Ratings agency does not anticipate any extra UK government grant funding or renewal of affordable guarantees scheme, despite political expectations around delivery.
Government demands to accelerate the delivery of new housing will see the sector borrow an £12bn over the next three years, according to S&P Global
In a new report, the credit ratings agency said total debt for social landlords would grow from £77bn in 2016/17 to £89bn by the end of the 2020 financial year, an increase of more than 15 per cent.
S&P also expects the capital markets to remain the primary source of new debt for housing associations.
The report said that rent cuts, low government grants and greater exposure to market-related activity would make it harder for social landlords to fund their own development programmes. It also highlighted uncertainty over the future of funding from the European Investment Bank in the wake of Brexit.
S&P predicts that UK housing associations will build 50,000 new homes per year between 2018-20, up from the 47,000 built in 2017. However, it does not anticipate any extra government funding. Indeed, the agency added that it does not expect the Affordable Housing Guarantees Programme – which has seen the UK government underwrite £3bn of debt for HAs – to be renewed.

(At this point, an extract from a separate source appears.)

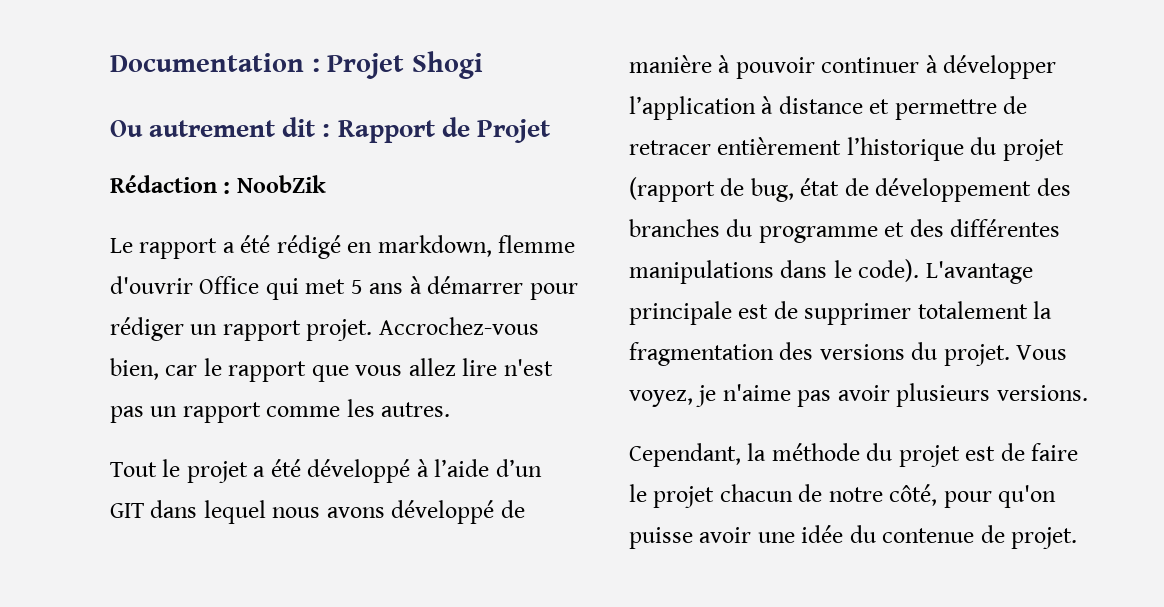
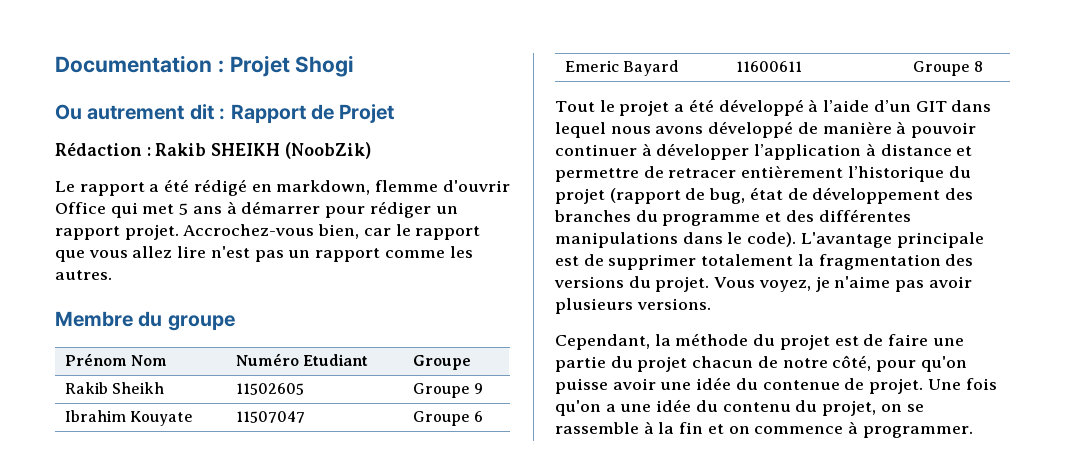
[236,175,326,193] NoobZik -> [155,142,371,159] Rakib SHEIKH (NoobZik)
(451, 409) none -> [55,311,235,331] [65,353,168,366] [236,353,369,366] [413,355,472,370] [65,382,165,394] [236,383,305,395] [413,383,484,398] [65,410,194,426] [236,411,306,423] [413,411,484,426] [565,60,680,76] [736,61,803,72] [913,61,984,76] // Membre du groupe // Prénom Nom | Numéro Etudiant | Groupe // Rakib Sheikh | 11502605 | Groupe 9 // Ibrahim Kouyate | 11507047 | Groupe 6 // Emeric Bayard | 11600611 | Groupe 8
[629,484,647,502] le -> [932,338,964,346] [555,356,633,372] une partie du
(1078, 538) none -> [927,378,997,390] [555,399,924,416] [555,421,973,438] Une fois qu'on a une idée du contenu du projet, on se rassemble à la fin et on commence à programmer.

However, even with increased borrowing, analysts from S&P said they expect housing associations’ “performance to remain resilient over the next three years”.
Debt for social housing providers in England is expected to grow at a faster rate than in the other countries of the UK, with English landlords to account for 90 per cent of all borrowing.
In England, total sector debt is expected to grow from £69.6bn in 2016/17 to £80.5bn in 2019/20. In contrast, Scottish housing associations’ total debt is expected to stay broadly flat over the same period, while debt in Wales will grow from £2.6bn to £2.7bn and in Northern Ireland from £825m to £1.1bn.
S&P said that English landlords “face tougher operating conditions than providers in other UK regions”, while noting that market-facing activities “are not as prominent” in Wales, Scotland and Northern Ireland.
In terms of the source of funding, the capital markets are expected to increasingly dominate the picture.
S&P found that, in England, associations agreed facilities worth £2.6bn in 2016/17, up from £1.6bn the previous year. Capital markets borrowing represented more than half of all new funding in the sector.
“We expect this trend to continue,” said the report.
At March 2017, 13 housing associations were found to have debt over at least £1bn. L&Q lead the way with £4.5bn of total debt, with Clarion Housing Group, Sanctuary and Places for People all carrying debt in excess of £2bn.